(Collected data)
============================================================
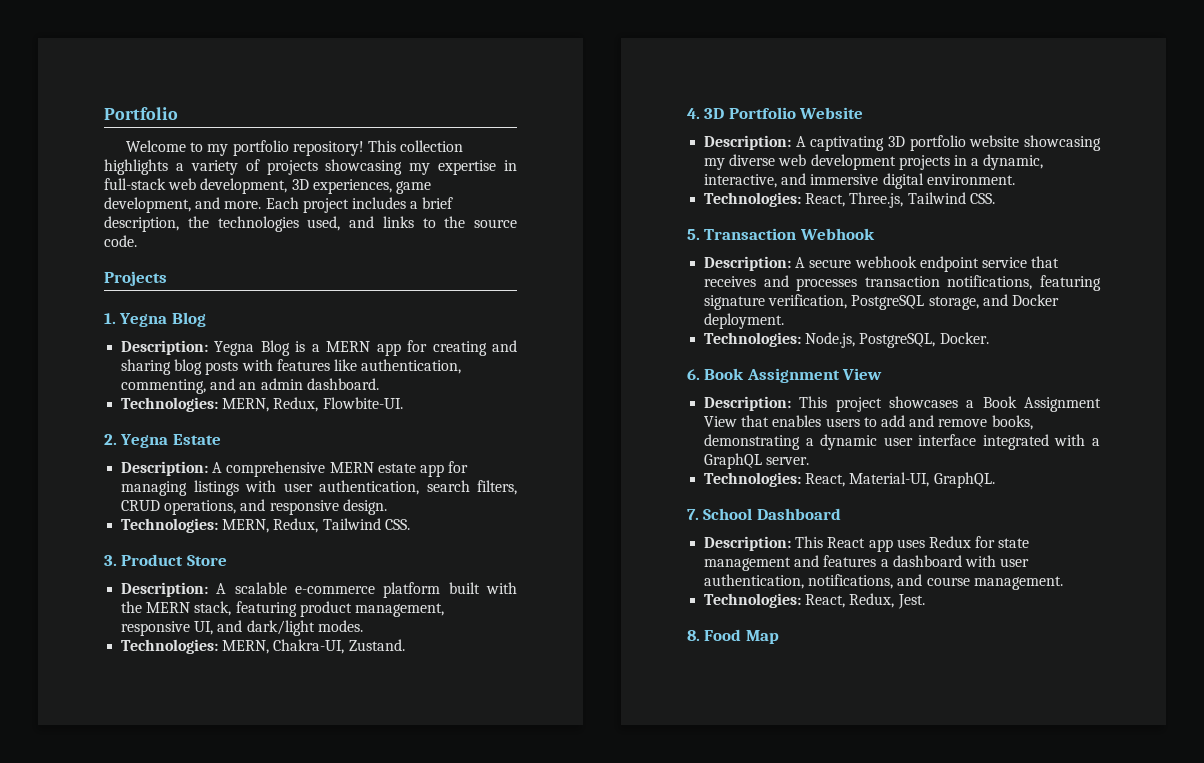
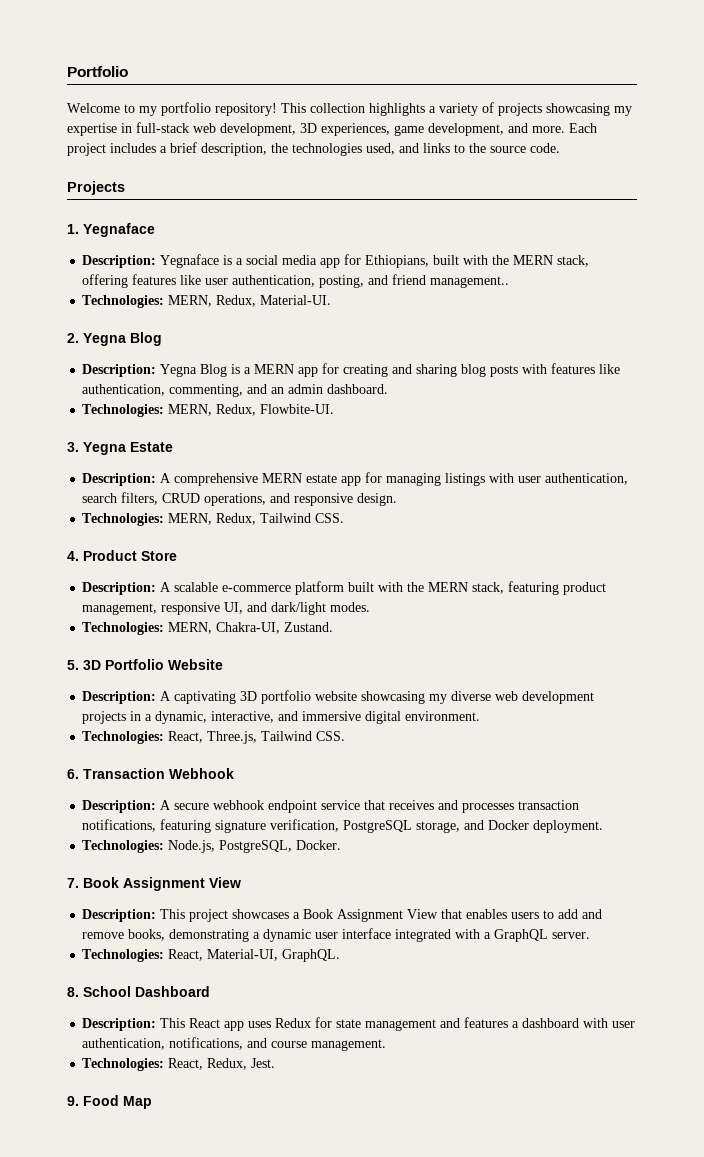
- 1. Yegna Blog
+ 1. Yegnaface
+ Description: Yegnaface is a social media app for Ethiopians, built with the MERN stack, offering features like user authentication, posting, and friend management..
+ Technologies: MERN, Redux, Material-UI.
+ 2. Yegna Blog
- 2. Yegna Estate
+ 3. Yegna Estate
- 3. Product Store
+ 4. Product Store
- 4. 3D Portfolio Website
+ 5. 3D Portfolio Website
- 5. Transaction Webhook
+ 6. Transaction Webhook
- 6. Book Assignment View
+ 7. Book Assignment View
- 7. School Dashboard
+ 8. School Dashboard
- 8. Food Map
+ 9. Food Map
============================================================
▸ **EXERCISE**
Without the pictures, return each entry exactly as given.

▸ **WRITTEN SOLUTION**
- 1. Yegna Blog
+ 1. Yegnaface
+ Description: Yegnaface is a social media app for Ethiopians, built with the MERN stack, offering features like user authentication, posting, and friend management..
+ Technologies: MERN, Redux, Material-UI.
+ 2. Yegna Blog
- 2. Yegna Estate
+ 3. Yegna Estate
- 3. Product Store
+ 4. Product Store
- 4. 3D Portfolio Website
+ 5. 3D Portfolio Website
- 5. Transaction Webhook
+ 6. Transaction Webhook
- 6. Book Assignment View
+ 7. Book Assignment View
- 7. School Dashboard
+ 8. School Dashboard
- 8. Food Map
+ 9. Food Map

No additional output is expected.